Setelah pemilu 1955 yang menghasilkan parlemen yang terpecah antara kekuatan-kekuatan yang saling bertentangan dari partai-partai PNI, Masyumi, Nahdlatul Ulama, dan PKI, Indonesia menghadapi kebuntuan politik dan ketidakstabilan.
Sukarno, yang semakin gelisah dengan posisinya sebagai simbol, mencari sistem pemerintahan yang diyakini lebih mencerminkan nilai-nilai dan tradisi Indonesia.
Pada 5 Juli 1959, Sukarno mengeluarkan dekrit presiden yang mengembalikan UUD 1945, secara resmi membentuk sistem Demokrasi Terpimpin yang akan bertahan hingga 1966.
Dekrit ini dikeluarkan setelah upaya-upaya Sukarno untuk kembali ke UUD 1945 melalui jalur parlementer gagal mencapai mayoritas dua pertiga yang diperlukan di majelis konstituante. Dekrit ini menandai berakhirnya eksperimen singkat Indonesia dengan demokrasi parlementer dan dimulainya struktur pemerintahan yang lebih terpusat.
Dasar Teoritis dan Pembenaran
Sukarno membenarkan Demokrasi Terpimpin dengan klaim bahwa sistem tersebut berakar pada prinsip-prinsip pemerintahan adat Indonesia.
Ia berargumen bahwa di tingkat desa, masalah penting tradisionalnya diselesaikan melalui musyawarah yang bertujuan mencapai mufakat di bawah bimbingan para tetua desa.
Dalam model ini, Sukarno memposisikan dirinya sebagai setara dengan tetua desa, membimbing bangsa menuju konsensus, bukan kekuasaan mayoritas.

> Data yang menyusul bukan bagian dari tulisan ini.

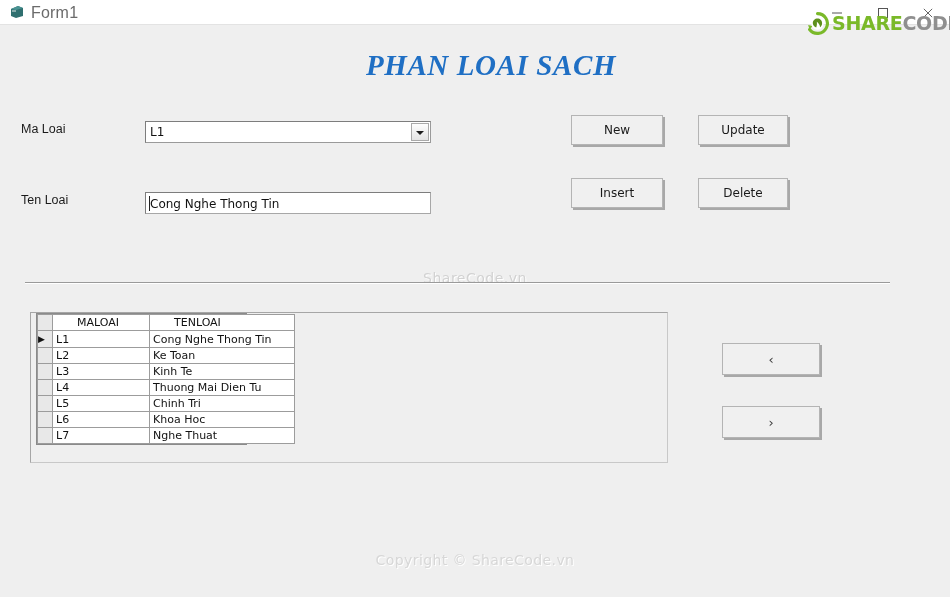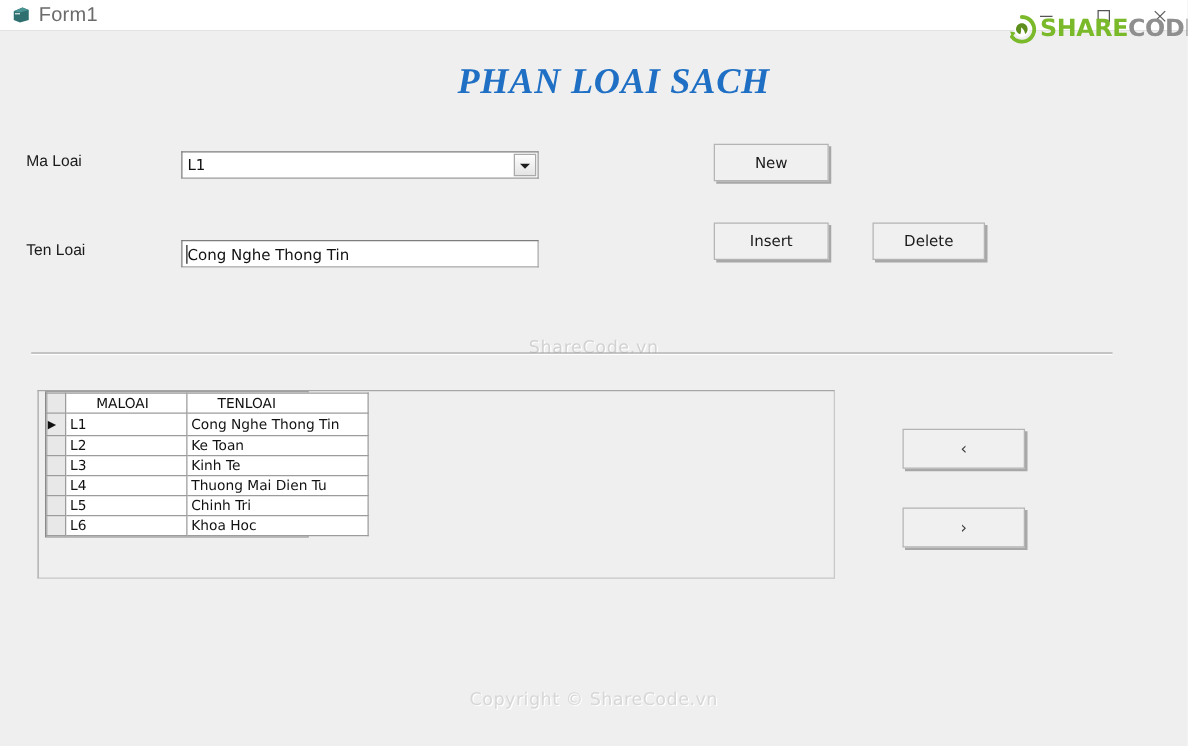"Update" div.btn { html: none -> <div>Update</div> }
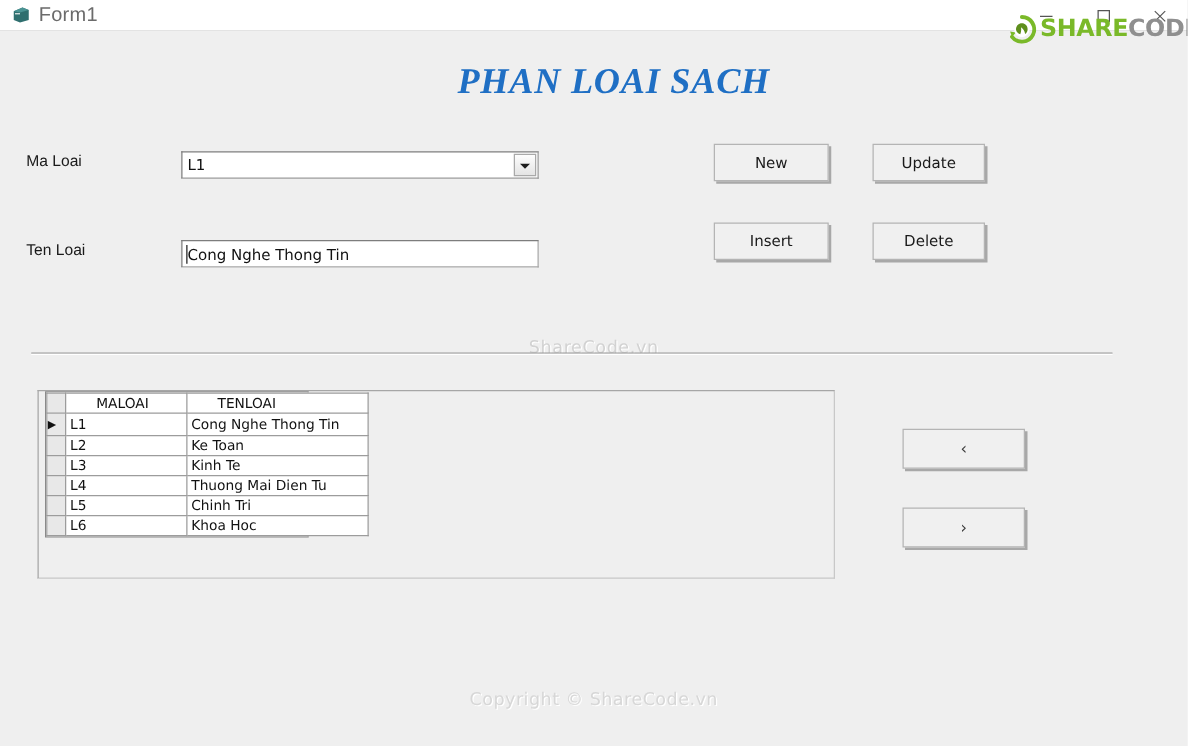"L7" tr { html: none -> <tr> <td><span></span></td> <td>L7</td> <td>Nghe Thuat</td> </tr> }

Sukarno mengembangkan sistem ini di sekitar prinsip-prinsip USDEK-nya:
- Undang-Undang Dasar ’45 (Konstitusi 1945)
- Sosialisme Indonesia
- Demokrasi Terpimpin
- Ekonomi Terpimpin
- Kepribadian Indonesia
Kerangka ini mewakili upaya Sukarno untuk menciptakan masyarakat sosialis ala Indonesia yang menggabungkan elemen-elemen Marxisme, nasionalisme, dan Islam, mencerminkan filosofi politiknya sendiri.
Struktur Politik dan Dinamika Kekuasaan
Demokrasi Terpimpin secara fundamental mengubah lanskap politik Indonesia dengan memusatkan kekuasaan pada presidennya.
Sukarno membubarkan parlemen yang terpilih dan menggantinya dengan yang baru di mana setengah anggotanya ditunjuk oleh presiden. Sistem ini menciptakan struktur kekuasaan segitiga dengan tiga aktor utama: Sukarno sebagai presiden, Tentara Nasional Indonesia (TNI AD), dan Partai Komunis Indonesia (PKI).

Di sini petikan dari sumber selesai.